First, attach one end of a No. 8 or No. 10 copper or aluminum ground wire to the antenna mast. One of the bolts on the mount can be used as a fastening point. Masts that are painted or coated must have their coating scraped off around the area where they contact the mount. This will ensure an electrical connection between the mast and the mount. It is vital to get a good, solid connection. (Once the mast is attached to the mount, any scraped off portion that is exposed should be recoated with paint or other sealant.)

Next, run the ground wire to ground as directly as possible. Standard wire staples can be used to secure the ground wire against the side of the house. Avoid making 90° or sharper turns with the ground wire. A lightning charge has difficulty making such a turn and therefore may discharge into the house. Make ground wire bends as smooth and as gradual as possible. The ground wire must be connected to a ground rod. Water pipes or plumbing fixtures are not acceptable. A good copper-coated steel ground rod driven at least 3 feet into the ground is required. (My Note: Ground rod isn't required by NEC, but Channel Master doesn't consider a water pipe ground to be adequate protection.) Special clamps that provide a solid connection between the ground wire and ground rod should be used.

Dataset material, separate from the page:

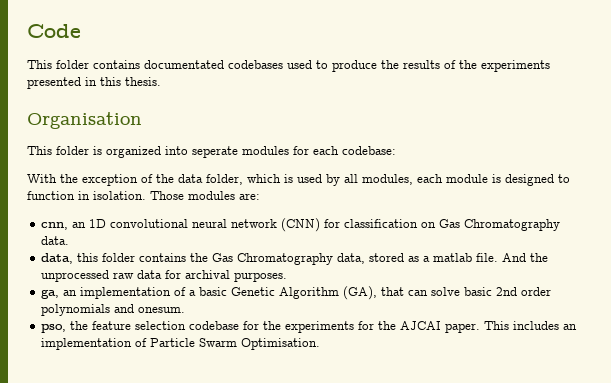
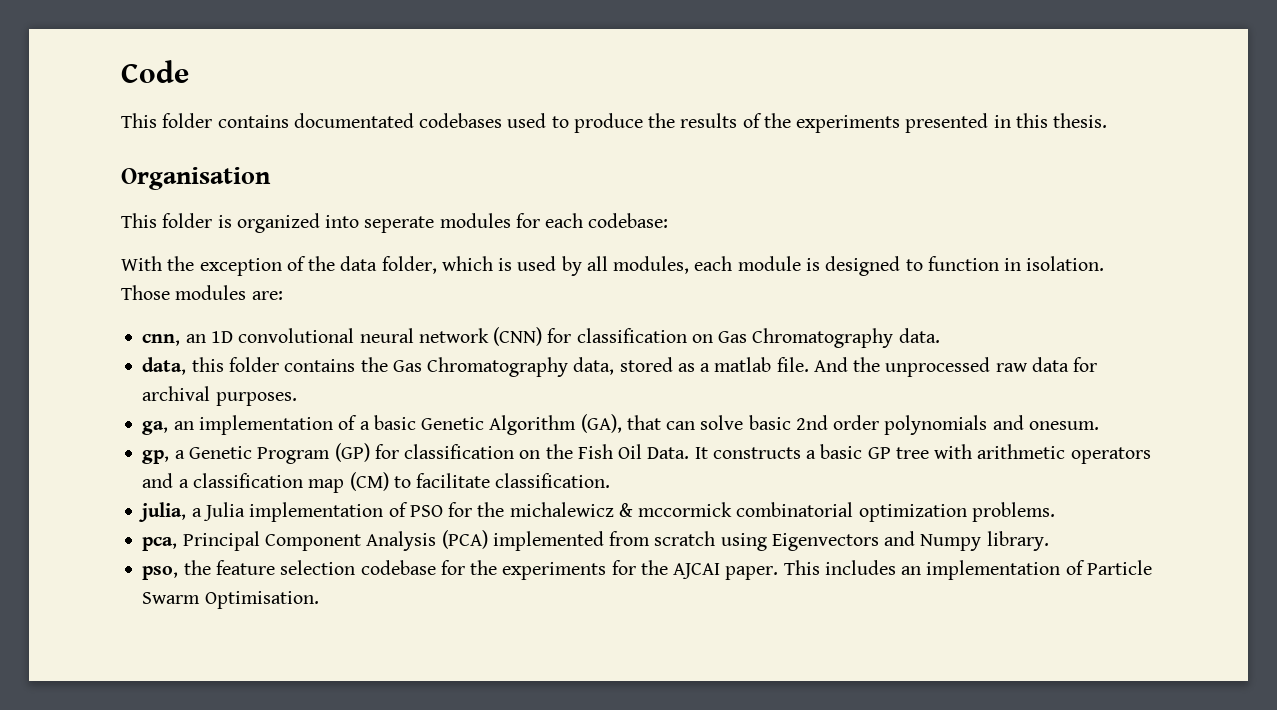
(186, 310) none -> [142,443,1151,464] [142,472,611,493] [138,502,1055,522] [142,530,1049,551] // gp, a Genetic Program (GP) for classification on the Fish Oil Data. It constructs a basic GP tree with arithmetic operators and a classification map (CM) to facilitate classification. // julia, a Julia implementation of PSO for the michalewicz & mccormick combinatorial optimization problems. // pca, Principal Component Analysis (PCA) implemented from scratch using Eigenvectors and Numpy library.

It is not just the height of an antenna that makes it susceptible to lightning strikes. Antennas and transmission line can accumulate static electrical charges that also increase the changes of lightning hitting an installation. To properly “draw off” this static electricity, a small device known as an antenna discharge unit (Figure 6-3 shows grounding block for 75 ohm coax) must be included on the installation. The antenna discharge unit (also called a “lightning arrestor”) is connected to the transmission line at a point close to where the transmission line enters the house. One end of a ground wire is attached to the discharge unit. The other end of the wire is connected directly to the ground rod.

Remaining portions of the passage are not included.